Wade Ursula, Pascual-Figal Domingo A, Rabbani Fazale, Ernst Marie, Albert Adelin, Janssens Isabelle, Dierckxsens Yvan, Iqtadar Somia, Khokhar Nisar A, Kanwal Ayesha, Khan Amjad
Department of Basic and Clinical Neuroscience, Kings College London, London SE5 9RT, UK.
Hospital Universitario Virgen de la Arrixaca, IMIB-Arrixaca, Universidad de Murcia, 30120 Murcia, Spain.
Nutrients. 2024 Apr 18;16(8):1204. doi: 10.3390/nu16081204.
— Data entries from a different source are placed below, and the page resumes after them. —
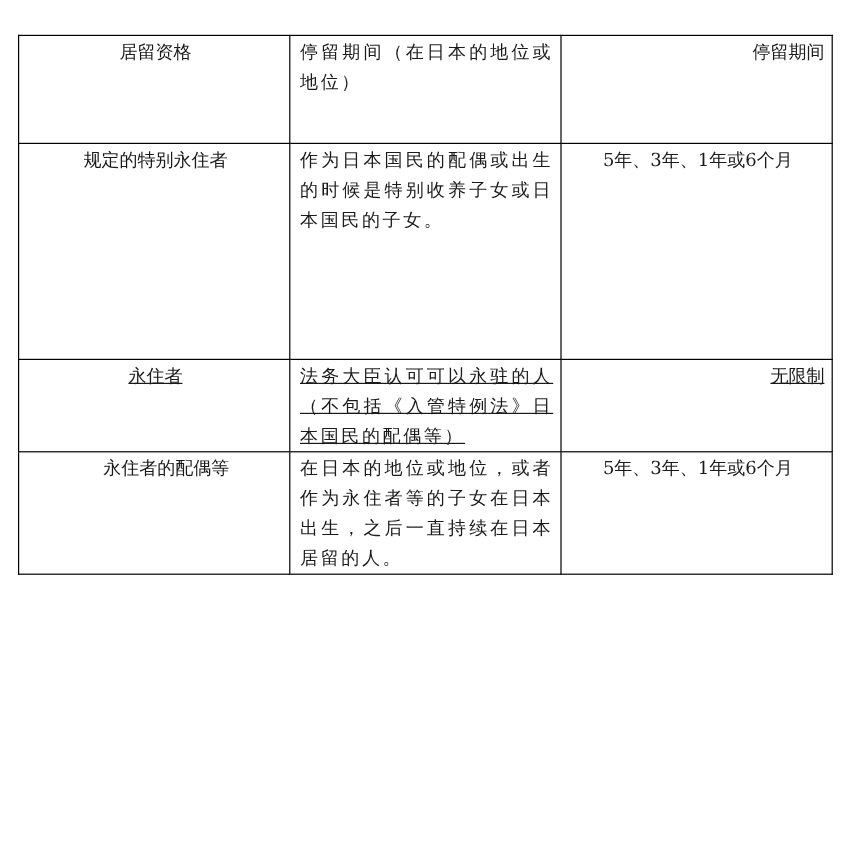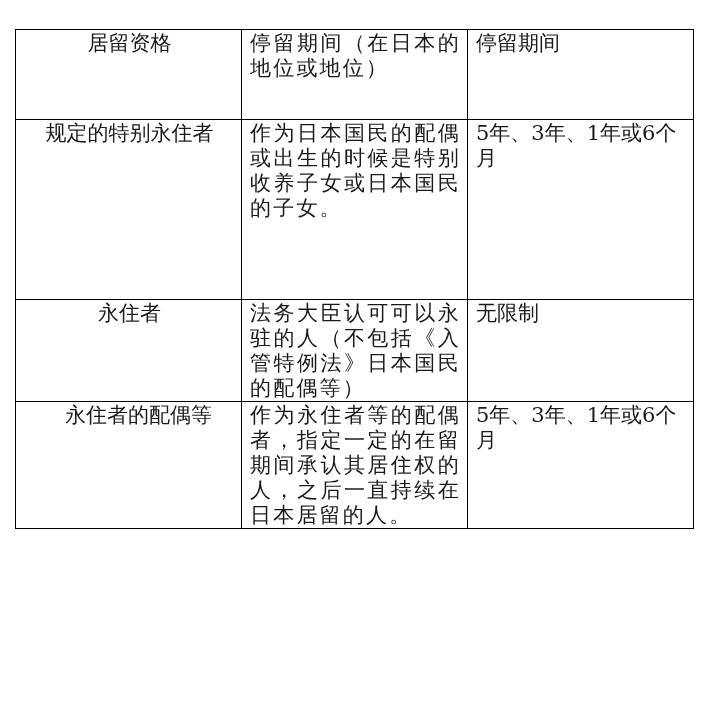"居留资格" table.grid td { font-size: 21px -> 15px }
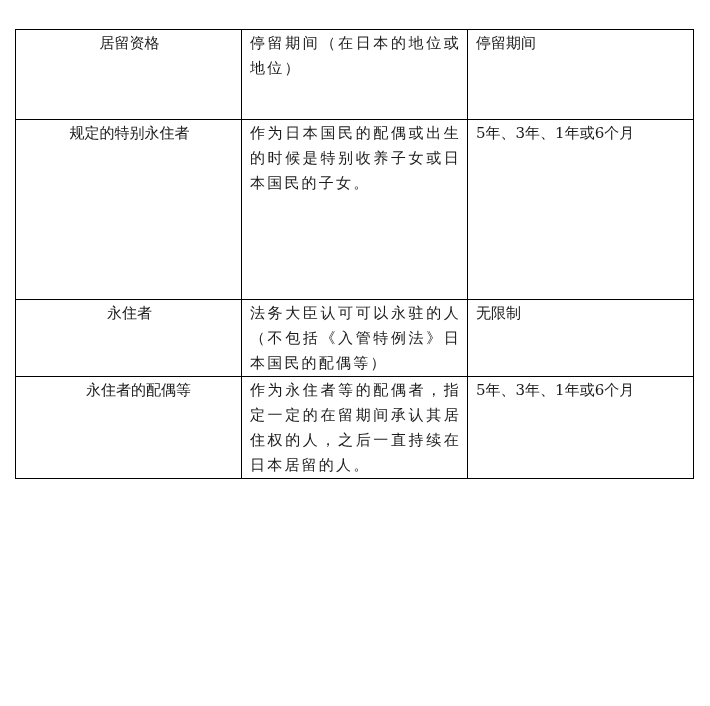"停留期间" td.c3.center { text-align: left -> right }
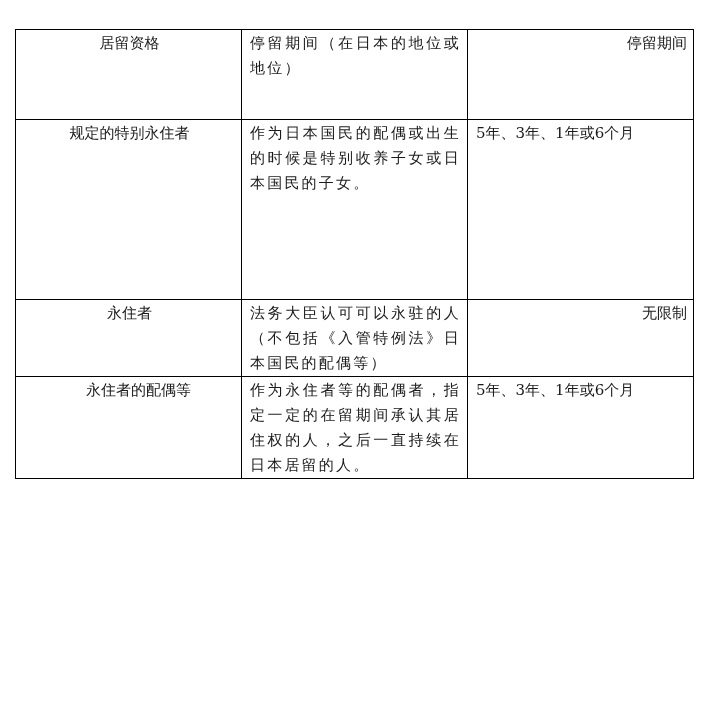"5年、3年、1年或6个月" td.c3 { text-align: none -> center }
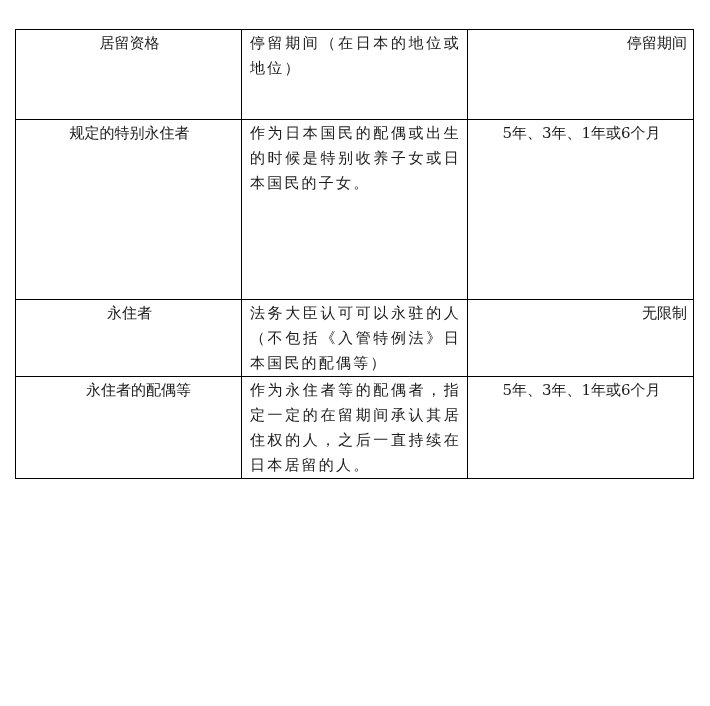"永住者" tr.h3 td { text-decoration: none -> underline }
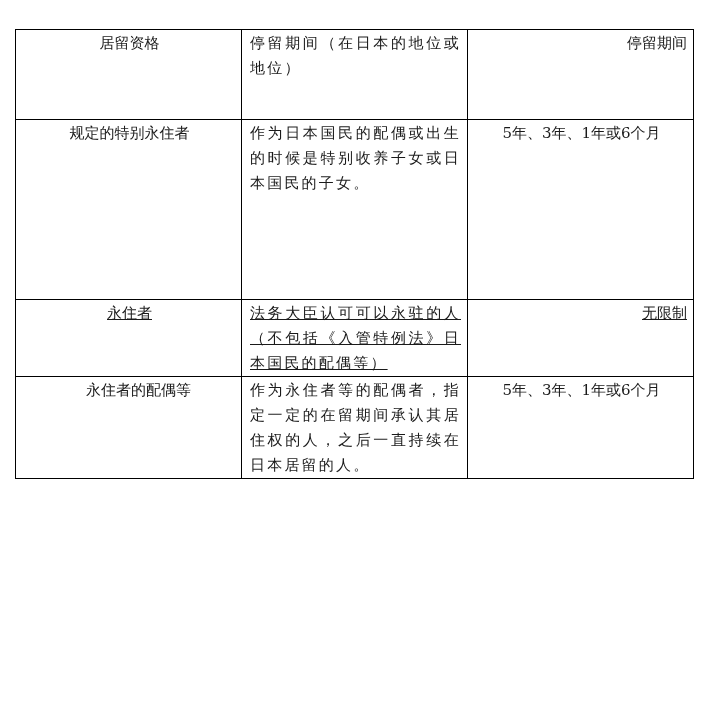"作为永住者等的配偶者，指定一定的在留期间承认其居住权的人，之后一直持续在日本居留" td.c2 { text: 作为永住者等的配偶者，指定一定的在留期间承认其居住权的人 -> 在日本的地位或地位，或者作为永住者等的子女在日本出生 }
Irritable bowel syndrome (IBS) is a prevalent chronic functional gastrointestinal disorder, characterised by recurrent abdominal discomfort and altered bowel movements. IBS cause a significantly negative impact on quality of life (QoL). Growing pharmacological evidence suggests that berberine (BBR) and curcumin (CUR) may mitigate IBS symptoms through multiple complementary synergistic mechanisms, resulting in the attenuation of intestinal inflammation and regulation of bowel motility and gut functions. In the present observational study conducted under real-life routine clinical practice settings, 146 patients diagnosed with IBS were enrolled by general practitioner clinics and pharmacies in Belgium. For the first time, this study assessed the potential synergistic pharmacological effect of a combined oral BBR/CUR supplement (Enterofytol PLUS, containing 200 mg BBR and 49 mg CUR) (two tablets daily for 2 months), serving as complementary therapy in the management of IBS. Following the 2-month supplementation, significant improvements were observed in the patients' IBS severity index (IBSSI) (47.5%) and all the primary IBS symptoms, such as abdominal discomfort (47.2%), distension (48.0%), intestinal transit (46.8%), and QoL (48.1%) (all < 0.0001). The improvement in the patients' IBSSI was independent of age, sex, and IBS sub-types. The patients' weekly maximum stool passage frequency decreased significantly ( < 0.0001), and the stool status normalized ( < 0.0001). The patients' need for concomitant conventional IBS treatment decreased notably: antispasmodics by 64.0% and antidiarrhoeals by 64.6%. Minor adverse effects were reported by a small proportion (7.1%) of patients, mostly gastrointestinal. The majority (93.1%) experienced symptom improvement or resolution, with a high satisfaction rate (82.6%) and willingness to continue the supplementation (79.0%). These findings support the potential synergistic pharmacological role of BBR and CUR in IBS, and their co-supplementation may alleviate IBS symptoms and improve QoL.
肠易激综合征(IBS)是一种常见的慢性功能性胃肠疾病,其特征为反复出现的腹部不适和排便习惯改变。IBS对生活质量(QoL)有显著负面影响。越来越多的药理学证据表明,黄连素(BBR)和姜黄素(CUR)可能通过多种互补协同机制减轻IBS症状,从而减轻肠道炎症并调节肠道蠕动和肠道功能。在本次在现实生活常规临床实践环境中进行的观察性研究中,比利时的全科医生诊所和药店招募了146名被诊断为IBS的患者。本研究首次评估了口服BBR/CUR联合补充剂(Enterofytol PLUS,含200 mg BBR和49 mg CUR)(每日两片,共2个月)的潜在协同药理作用,作为IBS管理中的辅助治疗。经过2个月的补充治疗后,患者的IBS严重程度指数(IBSSI)(47.5%)以及所有主要的IBS症状,如腹部不适(47.2%)、腹胀(48.0%)、肠道转运(46.8%)和生活质量(48.1%)均有显著改善(均P<0.0001)。患者IBSSI的改善与年龄、性别和IBS亚型无关。患者每周的最大排便次数显著减少(P<0.0001),大便状态恢复正常(P<0.0001)。患者对常规IBS伴随治疗的需求显著降低:解痉药降低64.0%,止泻药降低64.6%。一小部分患者(7.1%)报告了轻微的不良反应,主要为胃肠道不良反应。大多数患者(93.1%)症状得到改善或缓解,满意度高(82.6%),且愿意继续补充治疗(79.0%)。这些发现支持了BBR和CUR在IBS中的潜在协同药理作用,联合补充它们可能减轻IBS症状并改善生活质量。